Thursday, December 16, 2010
INITIAL POST: As you may have heard, violent clashes erupted on the streets of Rome yesterday after Berlusconi survived a no-confidence vote:Meanwhile, the electoral opposition to Berlusconi is engaging in the predictable search for police provocateurs as a partial explanation for the eruption of violence in Rome:
I have no trouble believing that there were, in fact, police provocateurs on the streets of Rome yesterday instigating some acts of property destruction, just as there were in London last week. And people in Italy have good cause to be concerned about it because of the 1970s strategy of tension mentioned in the article, a covert program that involved bombings and assassinations carried out by neo-fascists, with the apparent assistance of the Central Intelligence Agency, that were falsely attributed to radical left groups.
Anna Finocchiaro, leader in the Senate of Italy's biggest opposition group, the Democratic party, said: There were evidently people who had been infiltrated [among the rioters] and who put at risk the demonstrators and the police.

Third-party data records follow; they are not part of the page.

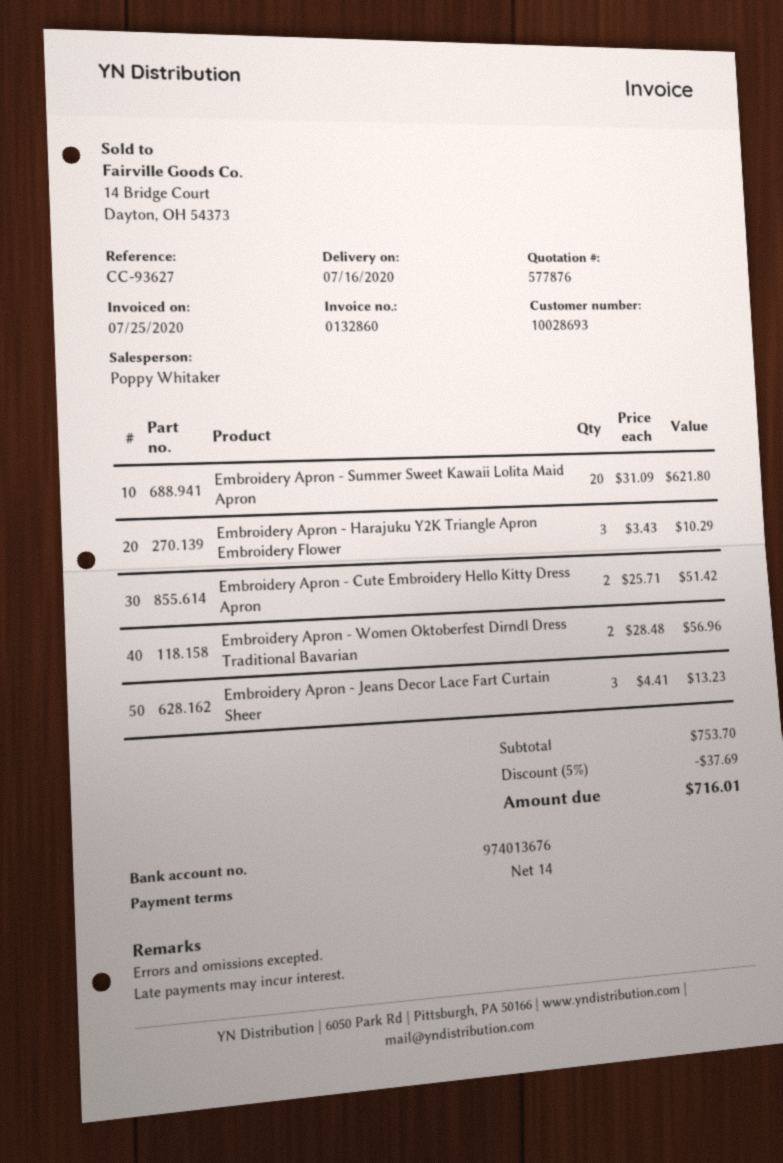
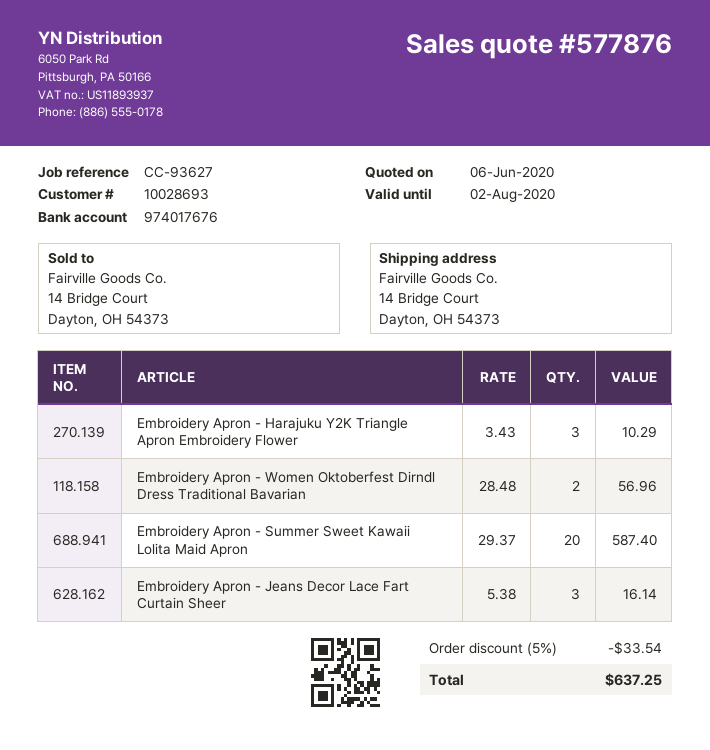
bank account: 974013676 -> 974017676
Embroidery Apron - Summer Sweet Kawaii Lolita Maid Apron: 20 x 31.09 = 621.80 -> 20 x 29.37 = 587.40
Embroidery Apron - Cute Embroidery Hello Kitty Dress Apron: 2 x 25.71 = 51.42 -> none
Embroidery Apron - Jeans Decor Lace Fart Curtain Sheer: 3 x 4.41 = 13.23 -> 3 x 5.38 = 16.14
discount: 5% = 37.69 -> 5% = 33.54
total: 716.01 -> 637.25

Who commanded them? Who paid them? What were they meant to cause?
Photographs taken during the disturbances have prompted not only suspicions but bitter memories of the 1970s when rogue members of the police and intelligence services lent themselves to a so-called strategy of tension aimed at raising the level of violence to the point at which it could be used to justify draconian repression or even a coup d'état.
Yesterday, groups of masked and hooded demonstrators rampaged through the capital attacking police, smashing windows, setting fire to vehicles and throwing up barricades. The mayor of Rome, Gianni Alemanno, said first indications were that they had caused damage of about €20m. The disturbances were thought to be the most violent in Rome since 1977.
One of the participants in this week's rioting was photographed hurling a dustbin at members of the revenue guard and wielding a long shovel. But in other shots, he appears to be standing with the guards raising a truncheon in one hand and holding a pair of handcuffs in the other.
But the attacks upon the police, the burning of cars and the smashing of store windows in Rome cannot be entirely attributed to government manipulation. First off, people on the street were already angry, and rightly so. Hence, if provoked, they directed their anger towards whatever symbols of privilege were immediately at hand. Second, it strikes me as implausible to believe that the eruption of conflict was limited to situations exploited by the police. There was an independent agency, and that agency was, again, young people rebelling against the bleak future that the European Union and the European Central Bank have planned for them.
Apparently, the government has confidence that it can benefit from instigating them into more and more acts of property destruction and conflict with the police. But the rebellion is increasingly showing signs of spreading across the entire continent. Greece, then France, then the UK, then Italy and now, Greece, again today. Intensifying social unrest in one place as a means of generating local support for repressive measures may have the unintended consequence of inciting unrest elsewhere on a larger scale.